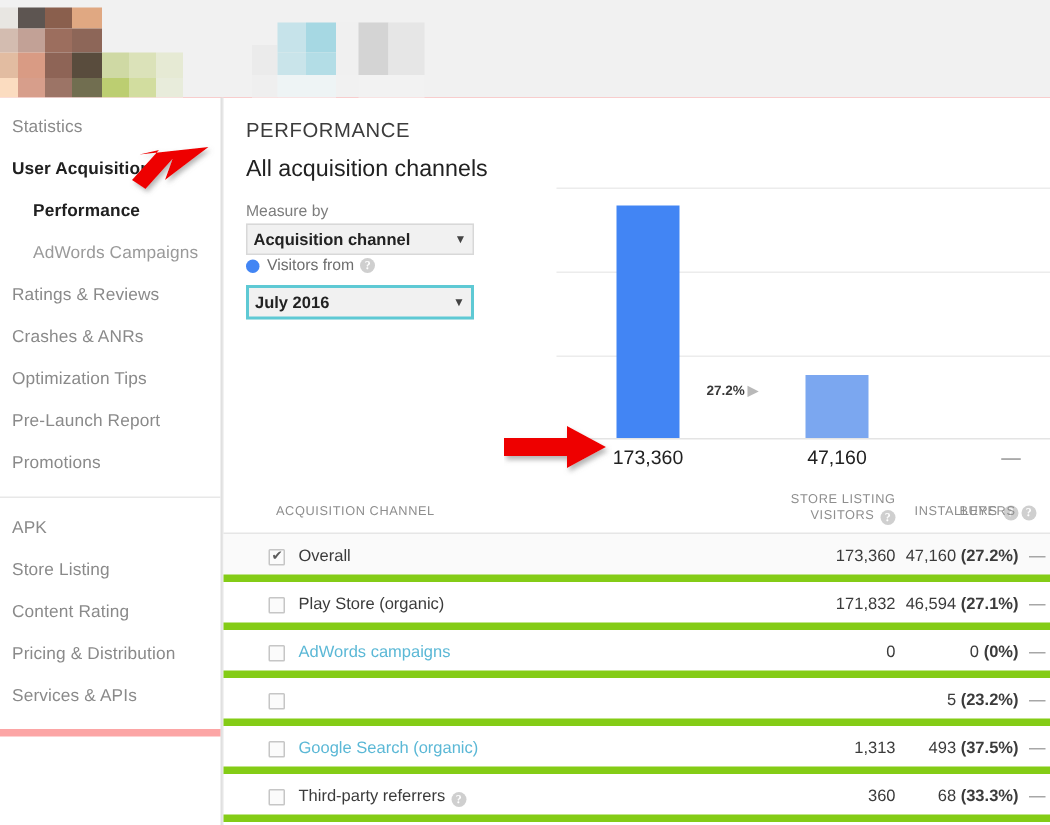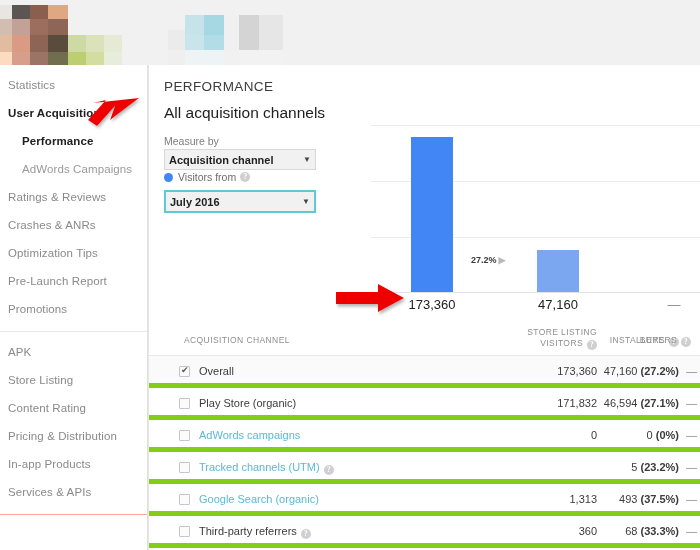--- a/index.html
+++ b/index.html
@@ -17,21 +17,21 @@
     background:#f1f1f1;
   }
   .pxblock { position:absolute; }
 
   
   .sidebar {
     position:absolute; left:0; top:65px; width:148px; height:485px;
     background:#ffffff; border-right:1px solid #e0e0e0;
   }
   .nav-group { border-bottom:1px solid #e8e8e8; padding:6px 0 8px 0; }
-  .nav-group.last { border-bottom:1px solid #fca5a5; }
+  .nav-group.last { border-bottom:5px solid #fca5a5; }
   .nav-item {
     display:block; font-size:11.5px; color:#8a8a8a;
     padding:7px 0 7px 8px; line-height:14px; white-space:nowrap;
     letter-spacing:0.1px;
   }
   .nav-item.bold { color:#202020; font-weight:bold; }
   .nav-item.sub { padding-left:22px; }
   .nav-item.sub.active { color:#202020; font-weight:bold; }
   .nav-item.sub2 { padding-left:22px; color:#9a9a9a; }
 
@@ -194,21 +194,20 @@
       <div class="nav-item">Crashes &amp; ANRs</div>
       <div class="nav-item">Optimization Tips</div>
       <div class="nav-item">Pre-Launch Report</div>
       <div class="nav-item">Promotions</div>
     </div>
     <div class="nav-group last">
       <div class="nav-item">APK</div>
       <div class="nav-item">Store Listing</div>
       <div class="nav-item">Content Rating</div>
       <div class="nav-item">Pricing &amp; Distribution</div>
-      <div class="nav-item">In-app Products</div>
       <div class="nav-item">Services &amp; APIs</div>
     </div>
   </div>
 
   <div class="main">
 
     <div class="perf-label">PERFORMANCE</div>
     <div class="page-title">All acquisition channels</div>
 
     <div class="ctrl-label">Measure by</div>
@@ -282,21 +281,20 @@
           </div>
           <div class="trow">
             <div class="cb"></div>
             <div class="cname link">AdWords campaigns</div>
             <div class="cnum1">0</div>
             <div class="cnum2"><span>0 </span><b>(0%)</b></div>
             <div class="cnum3">—</div>
           </div>
           <div class="trow">
             <div class="cb"></div>
-            <div class="cname link">Tracked channels (UTM)<span class="qmark inl">?</span></div>
             <div class="cnum2"><span>5 </span><b>(23.2%)</b></div>
             <div class="cnum3">—</div>
           </div>
           <div class="trow">
             <div class="cb"></div>
             <div class="cname link">Google Search (organic)</div>
             <div class="cnum1">1,313</div>
             <div class="cnum2"><span>493 </span><b>(37.5%)</b></div>
             <div class="cnum3">—</div>
           </div>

• [Required work]: Repeat the lines above precisely and skip every picture.

• [Exercise output]:
--- a/index.html
+++ b/index.html
@@ -17,21 +17,21 @@
     background:#f1f1f1;
   }
   .pxblock { position:absolute; }
 
   
   .sidebar {
     position:absolute; left:0; top:65px; width:148px; height:485px;
     background:#ffffff; border-right:1px solid #e0e0e0;
   }
   .nav-group { border-bottom:1px solid #e8e8e8; padding:6px 0 8px 0; }
-  .nav-group.last { border-bottom:1px solid #fca5a5; }
+  .nav-group.last { border-bottom:5px solid #fca5a5; }
   .nav-item {
     display:block; font-size:11.5px; color:#8a8a8a;
     padding:7px 0 7px 8px; line-height:14px; white-space:nowrap;
     letter-spacing:0.1px;
   }
   .nav-item.bold { color:#202020; font-weight:bold; }
   .nav-item.sub { padding-left:22px; }
   .nav-item.sub.active { color:#202020; font-weight:bold; }
   .nav-item.sub2 { padding-left:22px; color:#9a9a9a; }
 
@@ -194,21 +194,20 @@
       <div class="nav-item">Crashes &amp; ANRs</div>
       <div class="nav-item">Optimization Tips</div>
       <div class="nav-item">Pre-Launch Report</div>
       <div class="nav-item">Promotions</div>
     </div>
     <div class="nav-group last">
       <div class="nav-item">APK</div>
       <div class="nav-item">Store Listing</div>
       <div class="nav-item">Content Rating</div>
       <div class="nav-item">Pricing &amp; Distribution</div>
-      <div class="nav-item">In-app Products</div>
       <div class="nav-item">Services &amp; APIs</div>
     </div>
   </div>
 
   <div class="main">
 
     <div class="perf-label">PERFORMANCE</div>
     <div class="page-title">All acquisition channels</div>
 
     <div class="ctrl-label">Measure by</div>
@@ -282,21 +281,20 @@
           </div>
           <div class="trow">
             <div class="cb"></div>
             <div class="cname link">AdWords campaigns</div>
             <div class="cnum1">0</div>
             <div class="cnum2"><span>0 </span><b>(0%)</b></div>
             <div class="cnum3">—</div>
           </div>
           <div class="trow">
             <div class="cb"></div>
-            <div class="cname link">Tracked channels (UTM)<span class="qmark inl">?</span></div>
             <div class="cnum2"><span>5 </span><b>(23.2%)</b></div>
             <div class="cnum3">—</div>
           </div>
           <div class="trow">
             <div class="cb"></div>
             <div class="cname link">Google Search (organic)</div>
             <div class="cnum1">1,313</div>
             <div class="cnum2"><span>493 </span><b>(37.5%)</b></div>
             <div class="cnum3">—</div>
           </div>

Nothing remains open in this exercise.